(DATA PROVIDED begins)

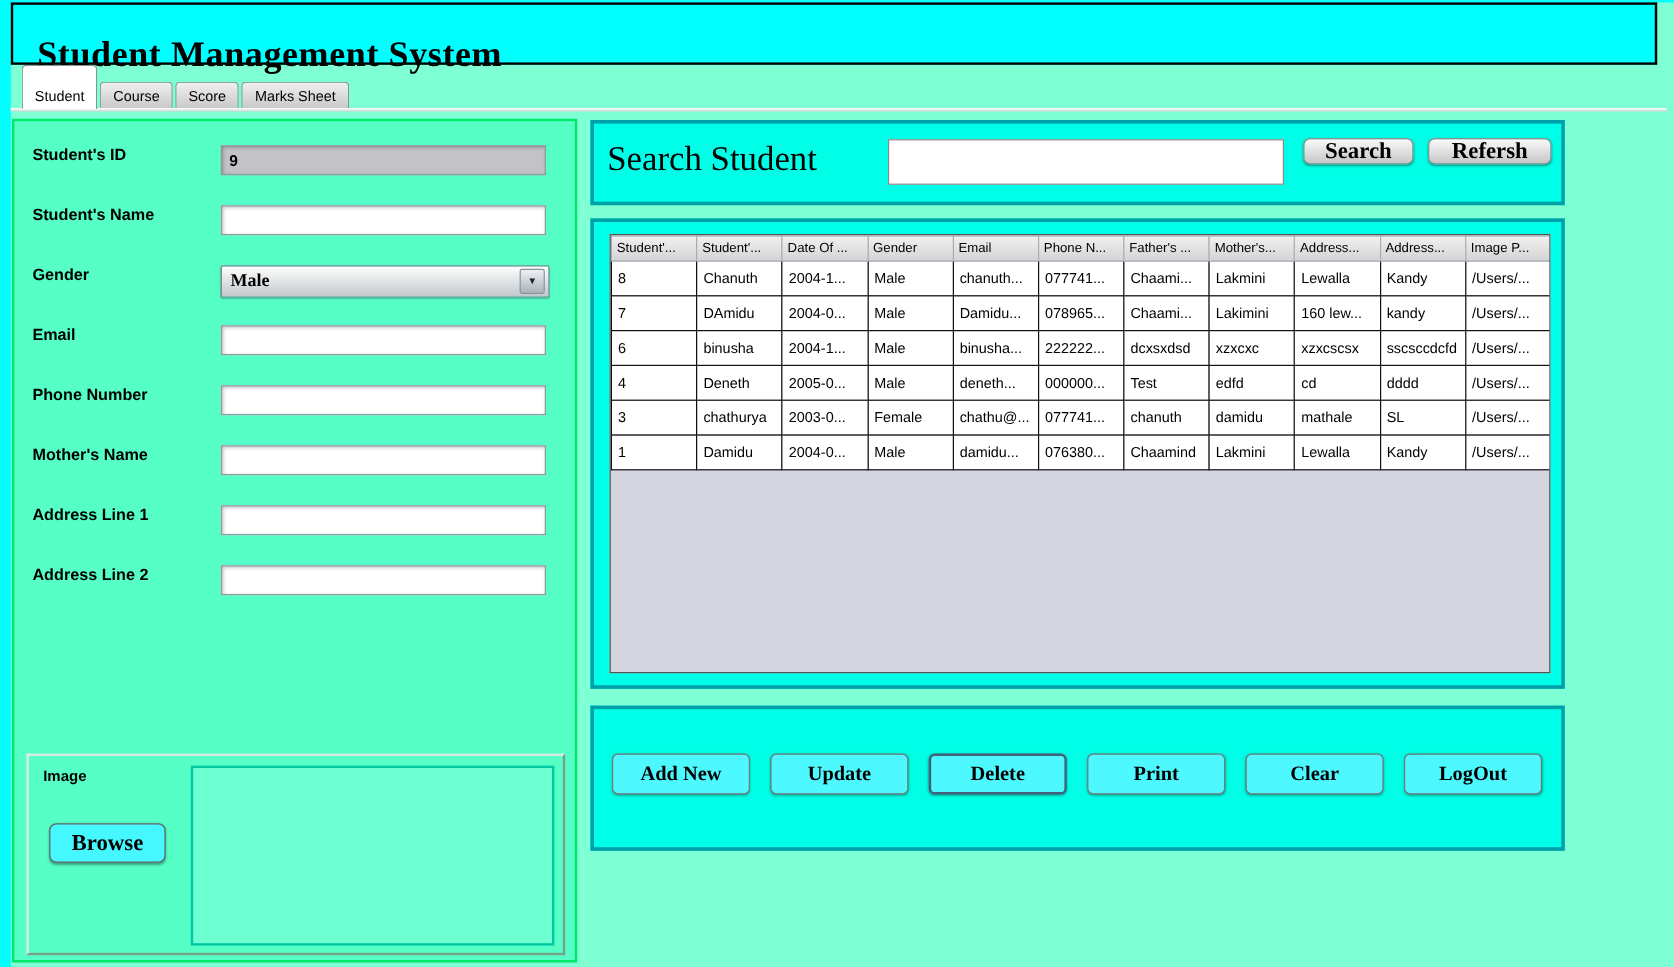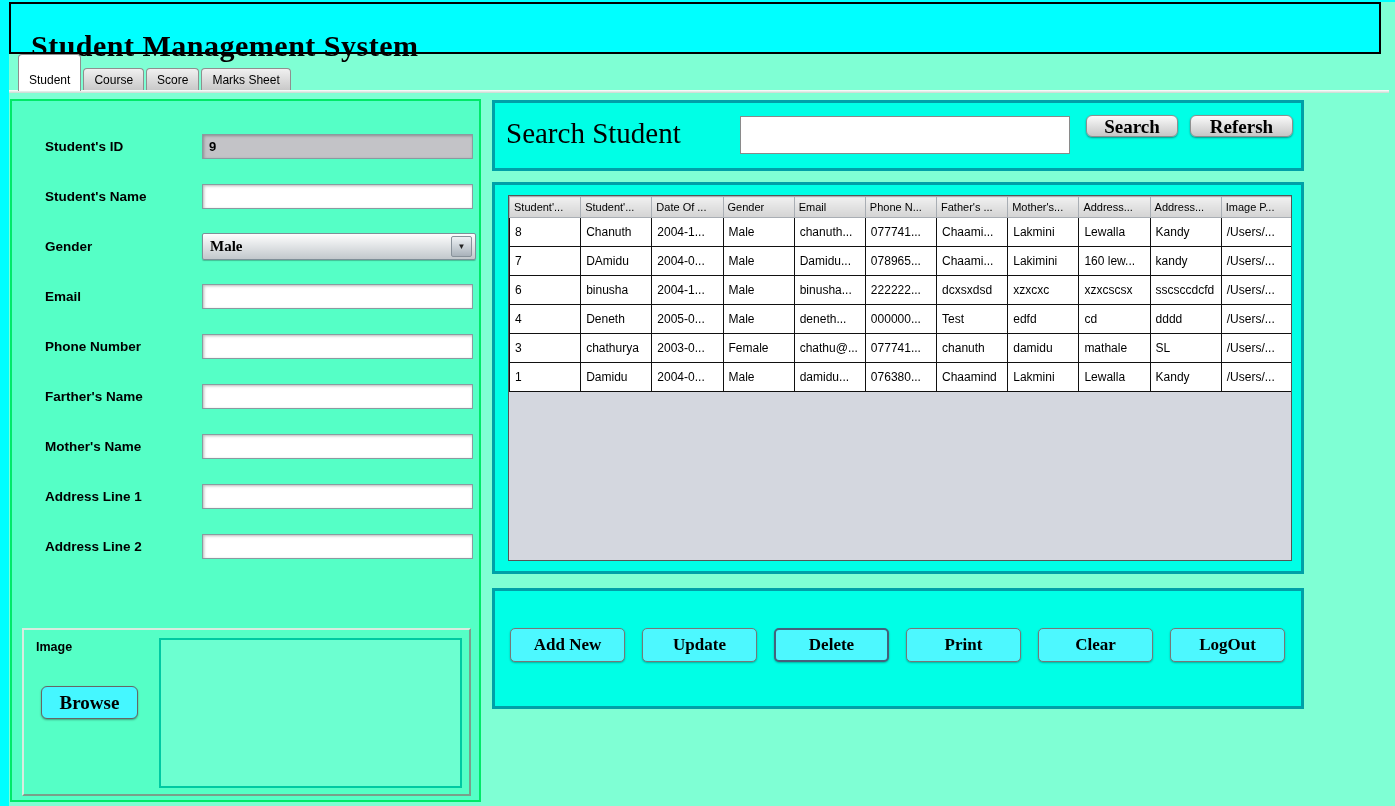--- a/index.html
+++ b/index.html
@@ -35,21 +35,21 @@
     border-radius:4px 4px 0 0; cursor:default; white-space:nowrap;
   }
   .tab.selected { background:#ffffff; padding-top:18px; position:relative; z-index:2; }
 
   
   .left-panel {
     position:absolute; left:10px; top:99px; width:471px; height:703px;
     background:#55ffc6; border:2px solid #00e968;
   }
   #form-rows { padding-top:20px; }
-  .form-row { height:50px; display:flex; align-items:center; padding-left:33px; }
+  .form-row { height:50px; display:flex; align-items:flex-start; padding-left:15px; }
   .form-label { width:157px; font-weight:bold; font-size:13.5px; }
   .form-input {
     width:271px; height:25px; background:#fff;
     border:1px solid #8a9aa0; box-shadow:inset 1px 1px 3px rgba(0,0,0,.28);
     font-size:13px; padding:0 6px; font-family:"Liberation Sans",sans-serif;
   }
   .form-input.ro { background:#c3c3c7; font-weight:bold; }
   .combo {
     width:274px; height:27px; border:1px solid #7f8f98; border-radius:2px;
     background:linear-gradient(#fefefe,#c2c8cc);
@@ -161,24 +161,20 @@
           <span class="combo-value">Male</span>
           <span class="combo-arrow">▼</span>
         </div>
       </div>
       <div class="form-row">
         <span class="form-label">Email</span>
         <input type="text" class="form-input" style="">
       </div>
       <div class="form-row">
         <span class="form-label">Phone Number</span>
-        <input type="text" class="form-input" style="">
-      </div>
-      <div class="form-row">
-        <span class="form-label">Farther's Name</span>
         <input type="text" class="form-input" style="">
       </div>
       <div class="form-row">
         <span class="form-label">Mother's Name</span>
         <input type="text" class="form-input" style="">
       </div>
       <div class="form-row">
         <span class="form-label">Address Line 1</span>
         <input type="text" class="form-input" style="">
       </div>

(DATA PROVIDED ends)

*WORK INSTRUCTIONS*
In the copy, every entry appears exactly as written above and no picture appears.

*ANSWER SECTION*
--- a/index.html
+++ b/index.html
@@ -35,21 +35,21 @@
     border-radius:4px 4px 0 0; cursor:default; white-space:nowrap;
   }
   .tab.selected { background:#ffffff; padding-top:18px; position:relative; z-index:2; }
 
   
   .left-panel {
     position:absolute; left:10px; top:99px; width:471px; height:703px;
     background:#55ffc6; border:2px solid #00e968;
   }
   #form-rows { padding-top:20px; }
-  .form-row { height:50px; display:flex; align-items:center; padding-left:33px; }
+  .form-row { height:50px; display:flex; align-items:flex-start; padding-left:15px; }
   .form-label { width:157px; font-weight:bold; font-size:13.5px; }
   .form-input {
     width:271px; height:25px; background:#fff;
     border:1px solid #8a9aa0; box-shadow:inset 1px 1px 3px rgba(0,0,0,.28);
     font-size:13px; padding:0 6px; font-family:"Liberation Sans",sans-serif;
   }
   .form-input.ro { background:#c3c3c7; font-weight:bold; }
   .combo {
     width:274px; height:27px; border:1px solid #7f8f98; border-radius:2px;
     background:linear-gradient(#fefefe,#c2c8cc);
@@ -161,24 +161,20 @@
           <span class="combo-value">Male</span>
           <span class="combo-arrow">▼</span>
         </div>
       </div>
       <div class="form-row">
         <span class="form-label">Email</span>
         <input type="text" class="form-input" style="">
       </div>
       <div class="form-row">
         <span class="form-label">Phone Number</span>
-        <input type="text" class="form-input" style="">
-      </div>
-      <div class="form-row">
-        <span class="form-label">Farther's Name</span>
         <input type="text" class="form-input" style="">
       </div>
       <div class="form-row">
         <span class="form-label">Mother's Name</span>
         <input type="text" class="form-input" style="">
       </div>
       <div class="form-row">
         <span class="form-label">Address Line 1</span>
         <input type="text" class="form-input" style="">
       </div>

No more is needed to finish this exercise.